#### What you have to do:
Give an exact reproduction of the lines from the one with "color: #0c4a6e ->" to the final line of the entries below, both ends included, and omit the pictures.

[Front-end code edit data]
☆ ☆ ☆ ☆ ☆ ☆ ☆

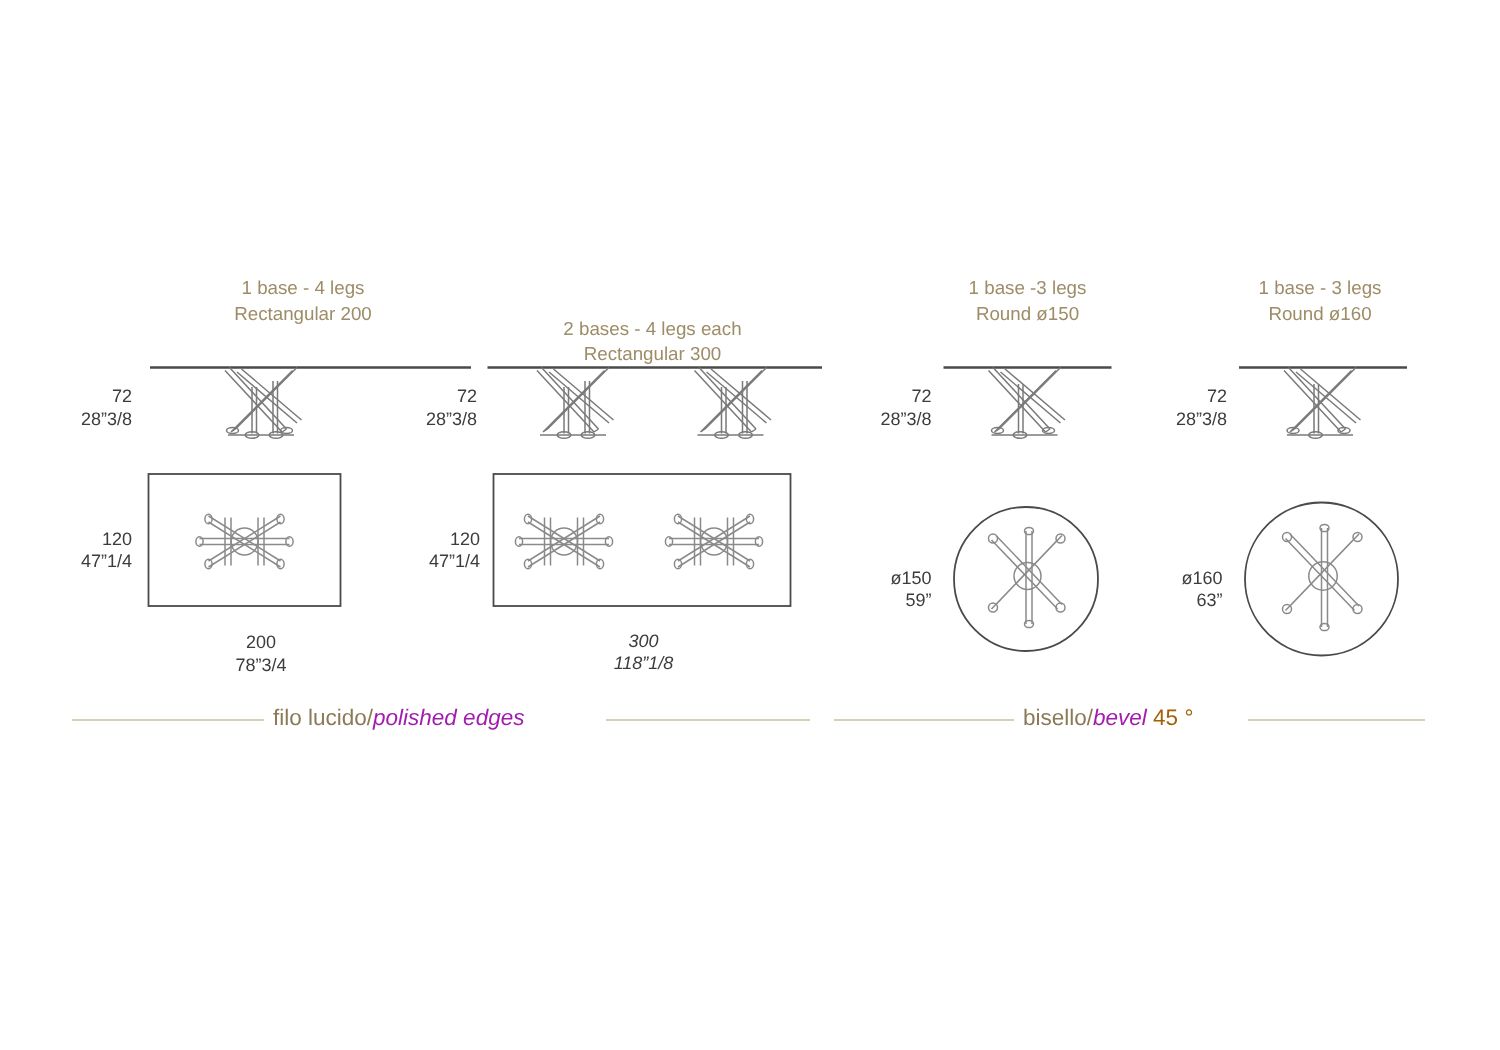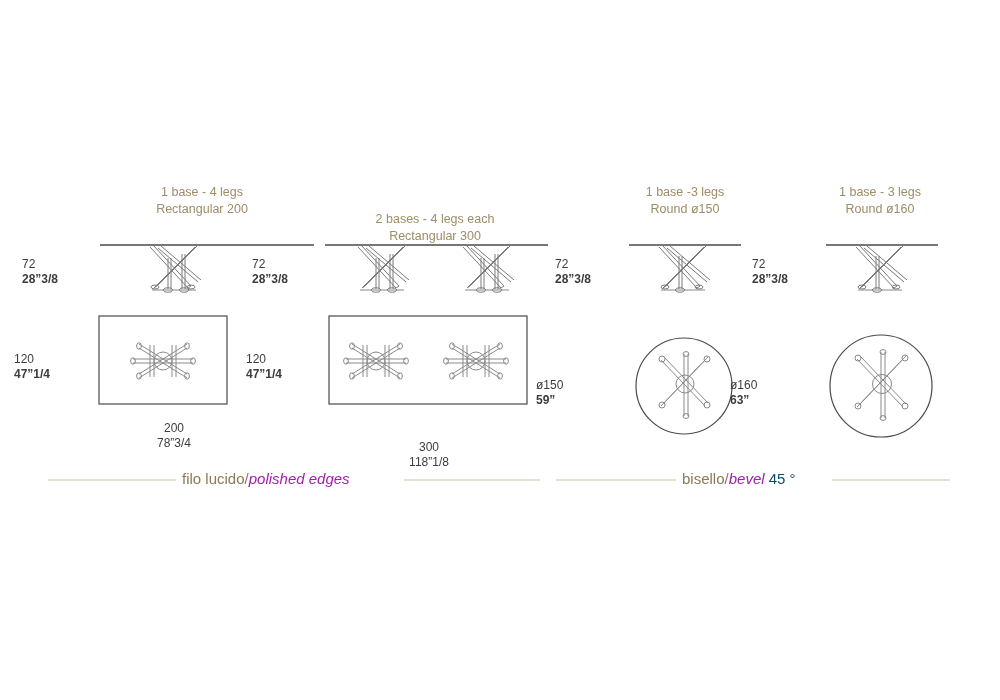"72" .dim { text-align: none -> right }
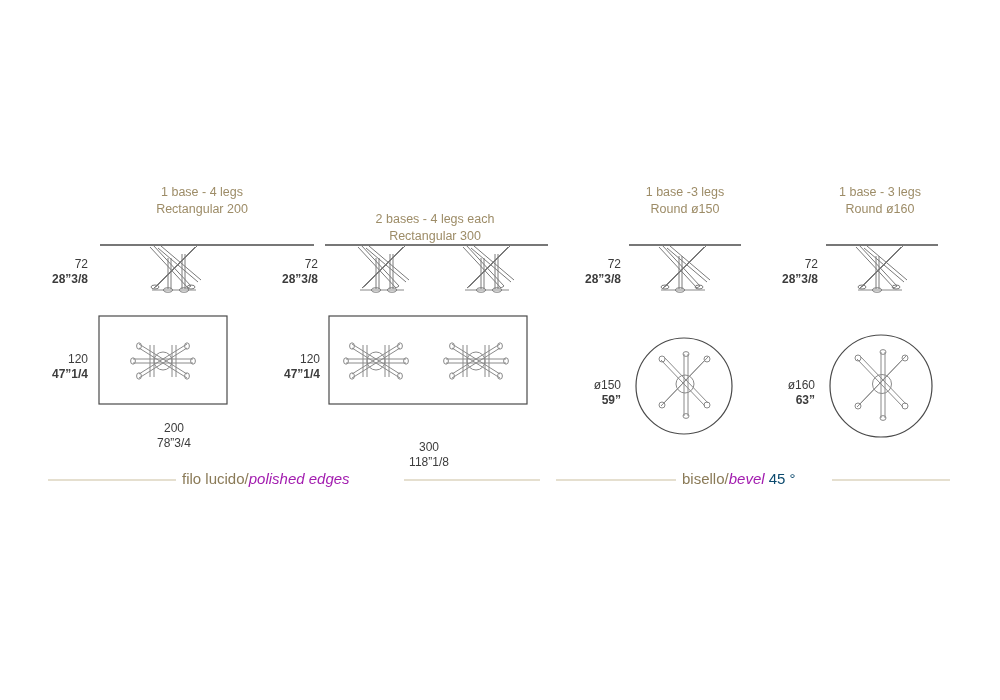"28”3/8" .dim .l2 { font-weight: bold -> none }
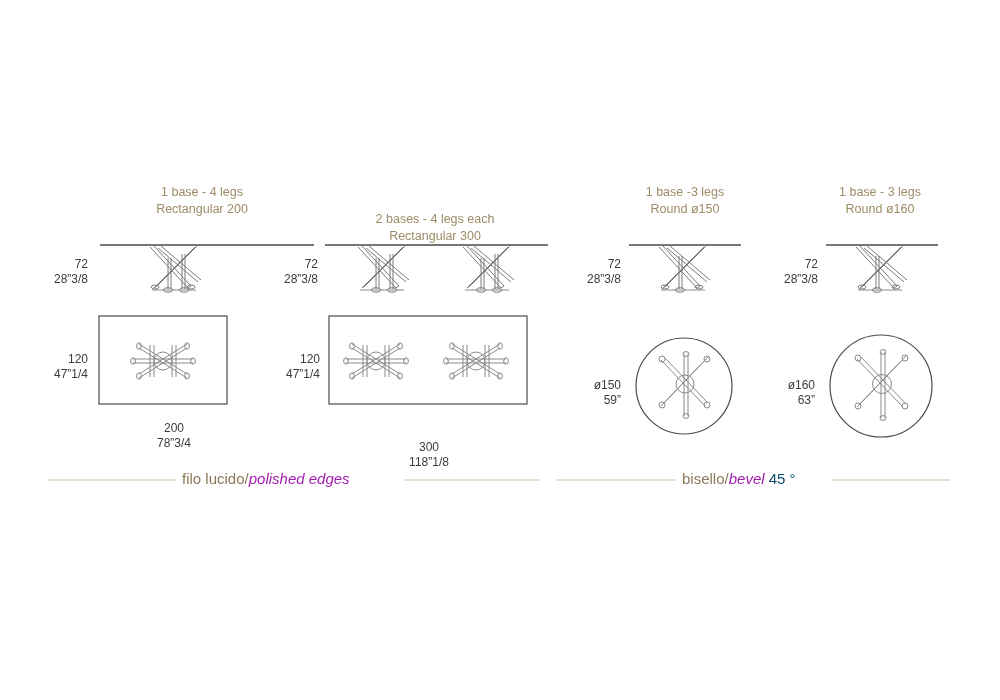"300" div.dim-center { font-style: none -> italic; top: 440px -> 420px }
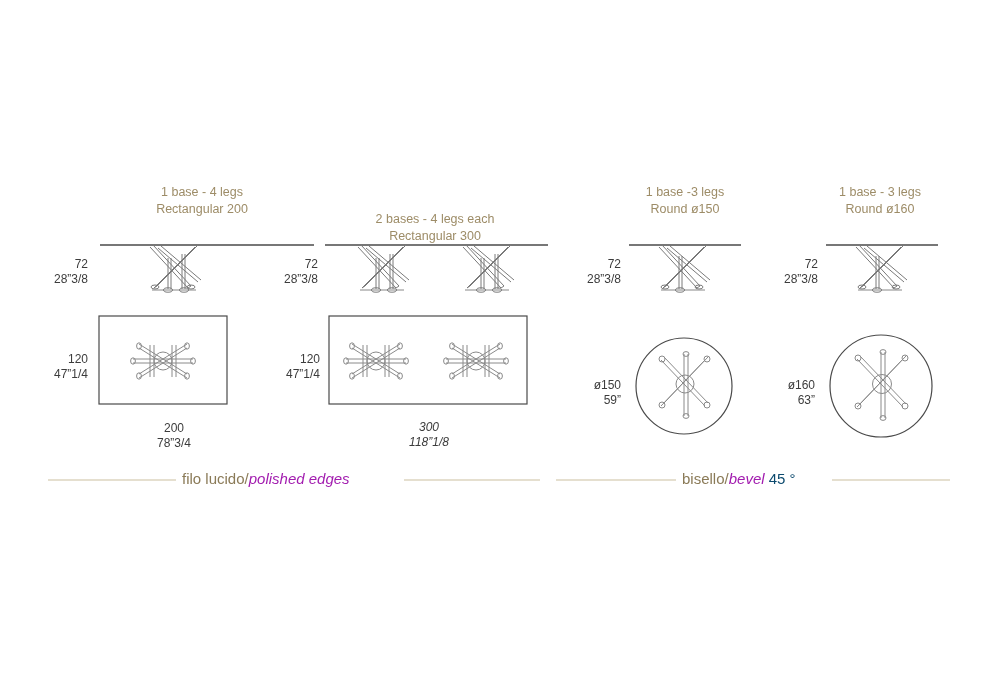"45 °" .caption .deg { color: #0c4a6e -> #a16207 }
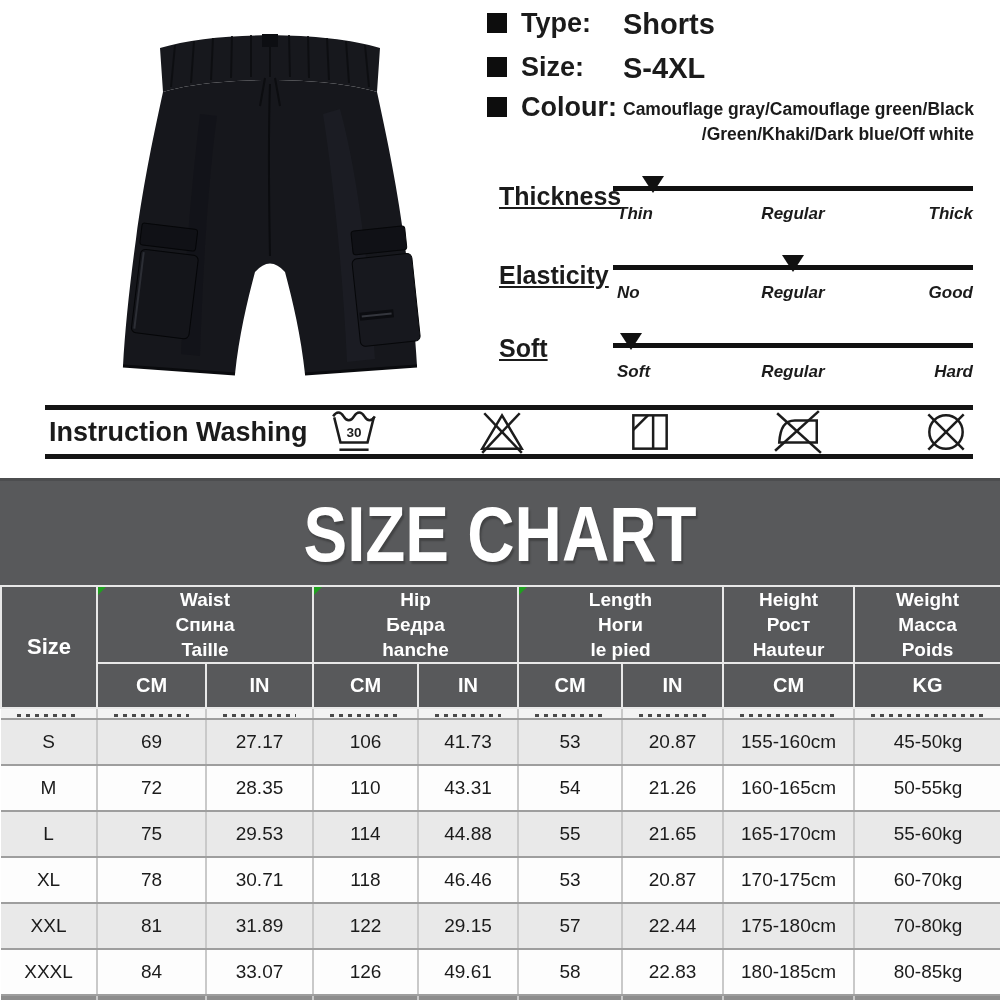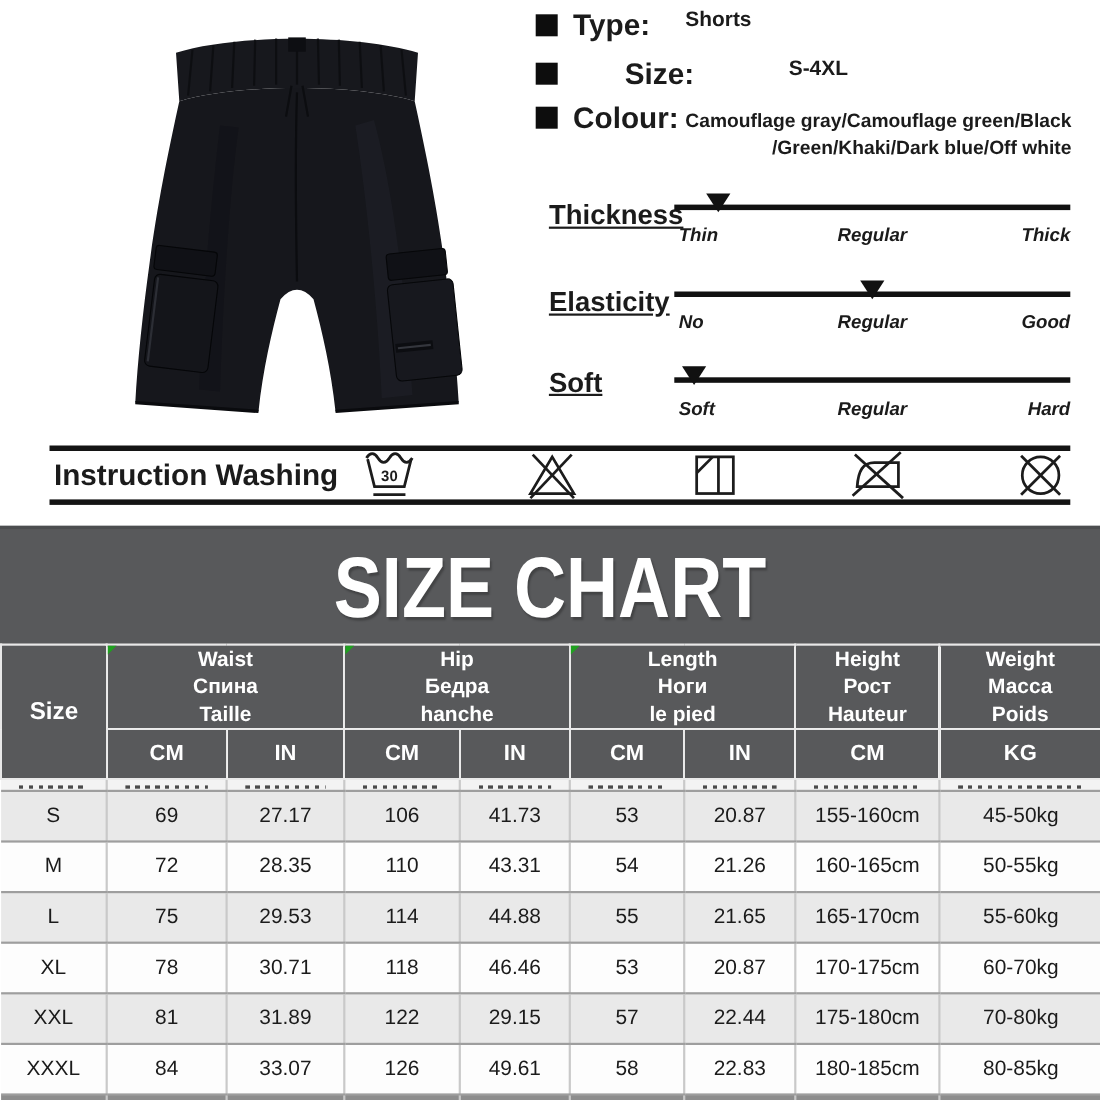"Shorts" .spec-value { font-size: 19px -> 29px }
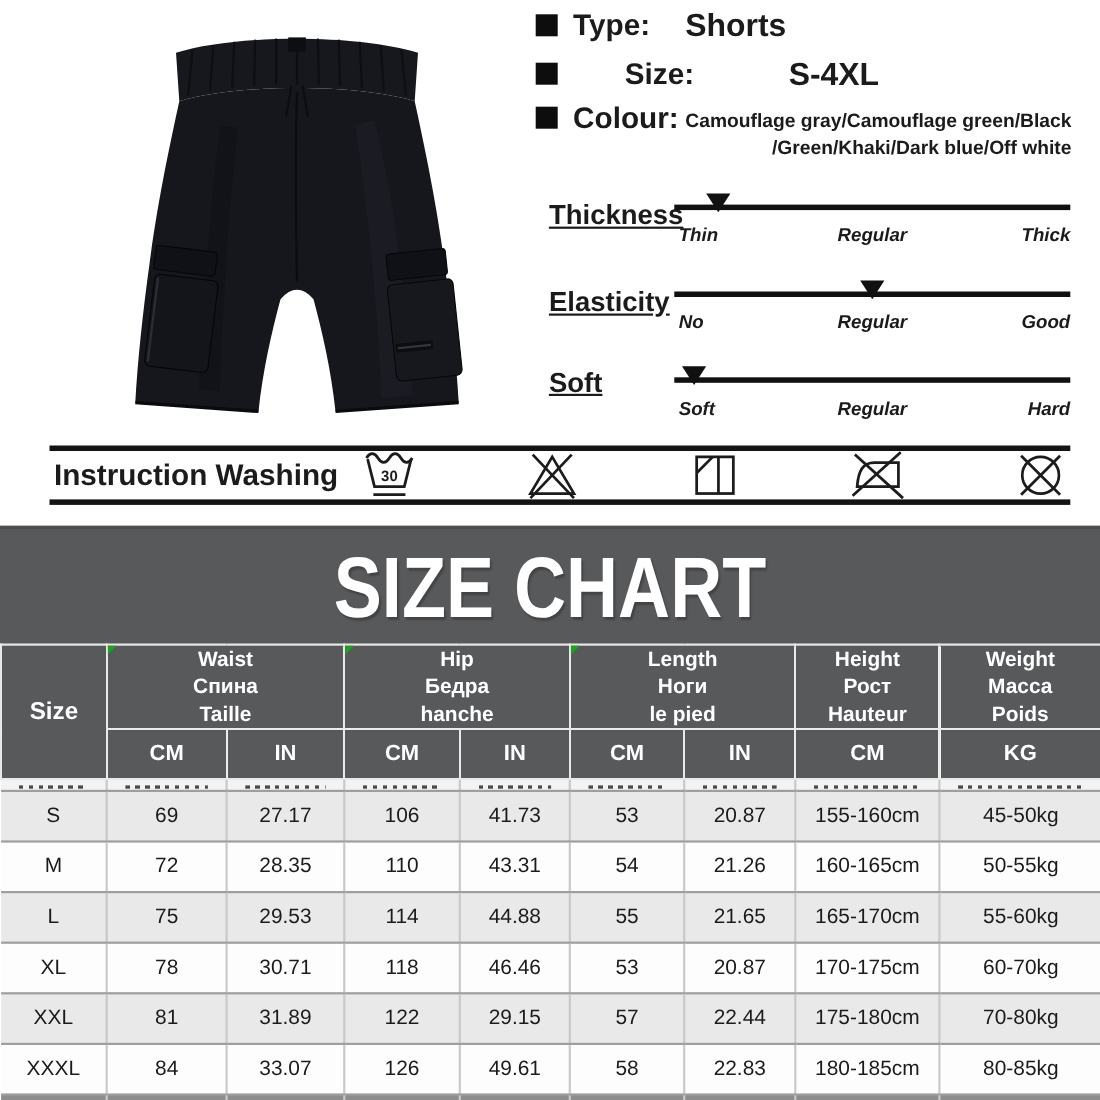"Size:" div.spec { gap: 47px -> none }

☆ ☆ ☆ ☆ ☆ ☆ ☆

#### Answer for the task:
"45 °" .caption .deg { color: #0c4a6e -> #a16207 }
"Shorts" .spec-value { font-size: 19px -> 29px }
"Size:" div.spec { gap: 47px -> none }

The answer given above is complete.